The busy schedules of 21st-century children seem to be both a curse and a blessing. These days, scheduling is a necessary skill for success long before adulthood. Older kids and teens frequently need strict schedules in order to be on top of their schoolwork and keep up with sports and social events. In this edition of the LearningWorks for Kids Beyond Games series we suggest strategies that can help a child develop good scheduling habits.
Schedule activities and responsibilities. Start with three or four categories such as a specified wake-up time in the morning on school days, a time to do homework, and a time to go to bed at night. Having your child take an active role in making this schedule could increase his willingness and capacity to keep it. She might enjoy personalizing the schedule with pictures, artwork, or graffiti and using different-colored markers to prioritize activities. She could add items to the schedule as she demonstrates the ability to follow a basic schedule that includes weekend activities, sporting events, art lessons, and/or music practice. The simple act of monitoring one’s actions often results in improvement in these behaviors.

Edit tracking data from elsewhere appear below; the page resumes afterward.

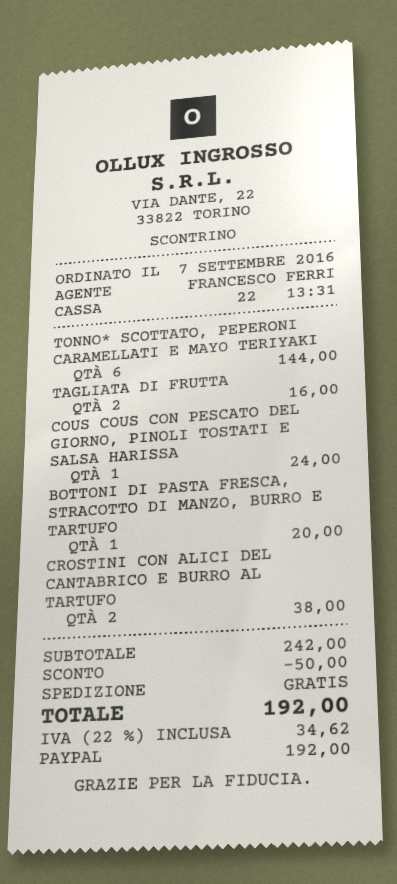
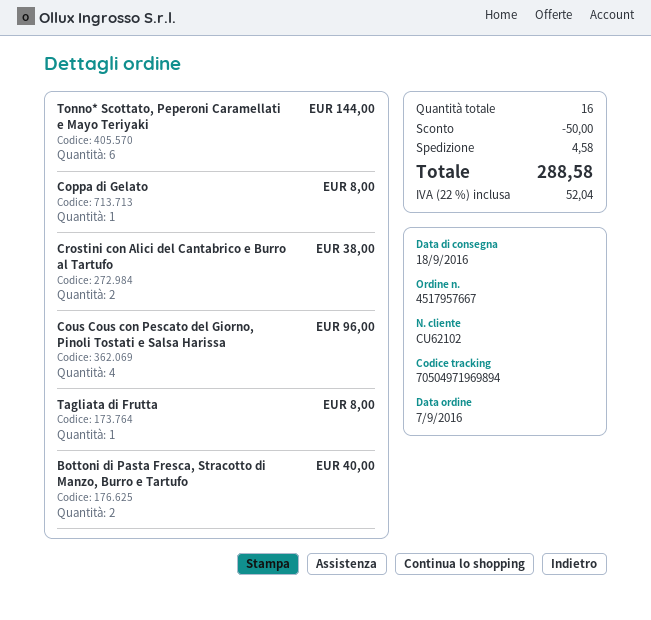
TAGLIATA DI FRUTTA: 2 for 16.00 -> 1 for 8.00
COUS COUS CON PESCATO DEL GIORNO, PINOLI TOSTATI E SALSA HARISSA: 1 for 24.00 -> 4 for 96.00
BOTTONI DI PASTA FRESCA, STRACOTTO DI MANZO, BURRO E TARTUFO: 1 for 20.00 -> 2 for 40.00
Coppa di Gelato: none -> 1 for 8.00
shipping: 0.00 -> 4.58
tax: 22% = 34.62 -> 22% = 52.04
total: 192.00 -> 288.58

Designate a “time-sensitive” spot. Post everything that has a due date or that has to be completed soon in a spot that the whole family knows about and has access to. Be it a magnetic pad on the refrigerator, a corkboard next to a computer station, or a blackboard at an exit in your house. As the parent you are responsible for keeping it up to date and working with your child to make sure all time sensitive tasks are posted, checked, and completed.[cjphs_content_placeholder id=”73544″ random=”no” ]
Schedule a family day. Include your child in planning a family trip or activity to exercise her time management and planning skills. She can help you calculate the distance and time the day’s events will take. Ask her to to consider when people would need to wake up to be ready to leave on time, how to manage issues such as the amount of time necessary for meals, potential delays such as traffic hold-ups, and venue hours.
Mind your own schedule. A family’s time management habits predict a child’s time management habits. Maintaining a predictable and consistent weekly schedule is likely to boost your child’s ability to manage her time more effectively. She could then model your schedule and learn strategies to help her organize and use her time. Demonstrate the ways you adapt to unexpected changes in schedules to help her learn real-life time-management skills.
Acknowledge your own shortcomings. As implied above, any children who struggle with time management have parents who experience similar problems. Recognizing and acknowledging your own difficulties and improving your time-management skills sets a great example for your child. Establish small, realistic goals and discuss them with your child; you might choose to make school lunches the evening before school rather than in the morning so that you have more time to get everyone up and ready for school the next day. Posting an extra-large calendar in a public area to display how you are working to improve your time-management skills sets an example your child will respect and learn from.
Practice what you preach. “Verbal modeling” examples might include: “First I’ll get the water boiling for the pasta, then I’ll start on the salad. After I put the pasta into the water I’ll finish the salad, heat up the sauce, and then drain the pasta so that we can eat dinner.” Explain to your child why you include visits to the bank and grocery store on the same trip and encourage her to verbalize strategies for managing workloads, chores, or homework more efficiently.
Complementing these core strategies with the use of apps, websites, and other technologies often leads to the best solutions to improve a child’s ability for scheduling. Some of the best tech tools to help a child with improving scheduling include:
Timewinder is an app that aids in building three important executive functions for successful schedule-keeping: planning, organization, and time management. It is possible to schedule an entire day’s worth of activities and responsibilities, be it walking the dog, checking email, snack time, or homework time.
Verbalizing the steps necessary toward completing tasks and goals is an invaluable skill for successful time management. Practicing that skill in very specific areas enhances self-awareness and planning and makes for good schedule-keeping across disciplines. An app like Endomondo Sports Tracker allows, among other things, users to keep track of distance and time, which can help kids visualize, and therefore verbalize, how much time they put into exercising their bodies and connect those kinds of calculations other types of tasks.
Sometimes scheduling issues are specific to executive function disorders. That’s where apps like Picture Planner come in. Picture Planner is a program available on mobile devices, as well as Mac and PC, that allows for the creation of daily, weekly, monthly, and even yearly schedules that are composed almost entirely of images. Picture Planner may be just what your family is looking for, but only its trial version is free, with mobile access and full desktop functionality at $199.